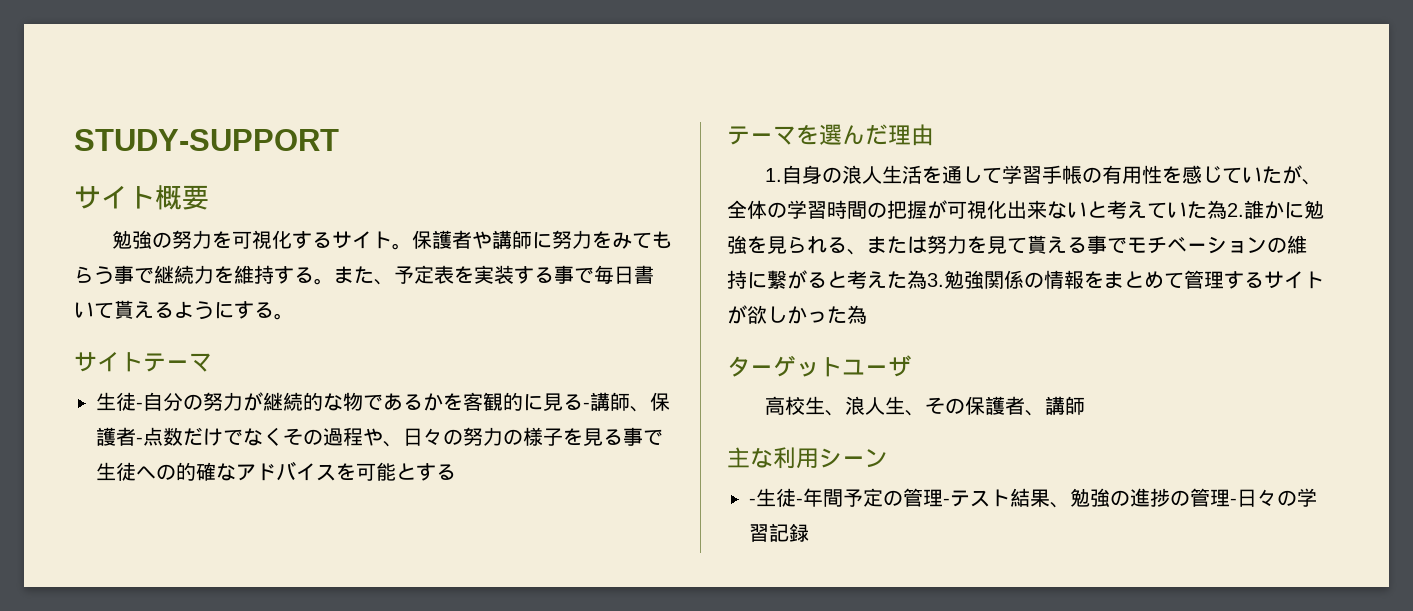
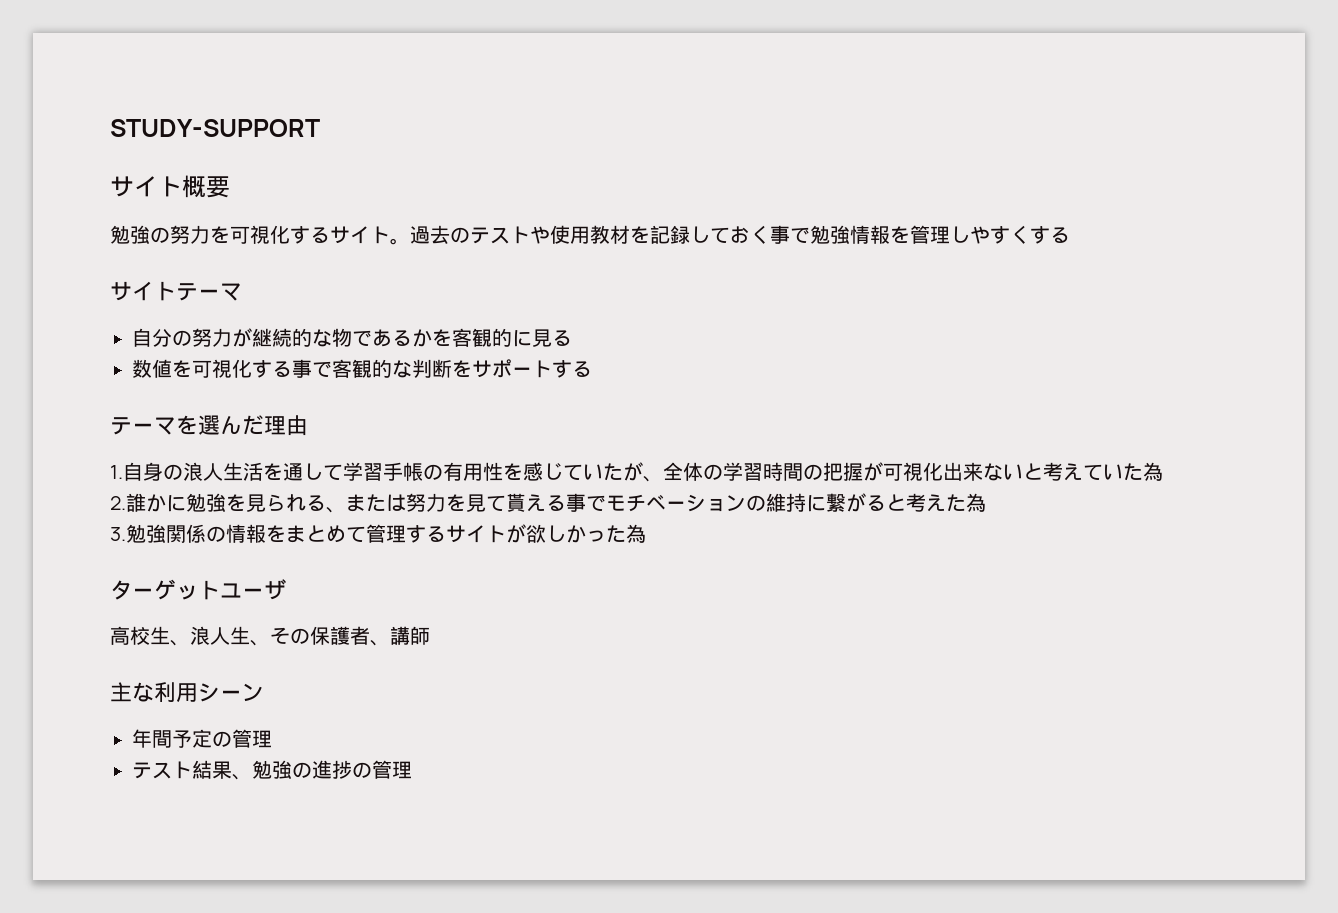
- 保護者や講師に努力をみてもらう事で継続力を維持する。また、予定表を実装する事で毎日書いて貰えるようにする。
+ 過去のテストや使用教材を記録しておく事で勉強情報を管理しやすくする
- 生徒-自分の努力が継続的な物であるかを客観的に見る-講師、保護者-点数だけでなくその過程や、日々の努力の様子を見る事で生徒への的確なアドバイスを可能とする
+ 自分の努力が継続的な物であるかを客観的に見る
+ 数値を可視化する事で客観的な判断をサポートする
- 1.自身の浪人生活を通して学習手帳の有用性を感じていたが、全体の学習時間の把握が可視化出来ないと考えていた為2.誰かに勉強を見られる、または努力を見て貰える事でモチベーションの維持に繋がると考えた為3.勉強関係の情報をまとめて管理するサイトが欲しかった為
+ 1.自身の浪人生活を通して学習手帳の有用性を感じていたが、全体の学習時間の把握が可視化出来ないと考えていた為
+ 2.誰かに勉強を見られる、または努力を見て貰える事でモチベーションの維持に繋がると考えた為
+ 3.勉強関係の情報をまとめて管理するサイトが欲しかった為
- -生徒-年間予定の管理-テスト結果、勉強の進捗の管理-日々の学習記録
+ 年間予定の管理
+ テスト結果、勉強の進捗の管理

YOUR INSTRUCTIONS> Tell how many lines above hold "勉強関係の情報をまとめて管理するサイトが欲しかった為", nothing more.

OUTPUT OF THE EXERCISE> 2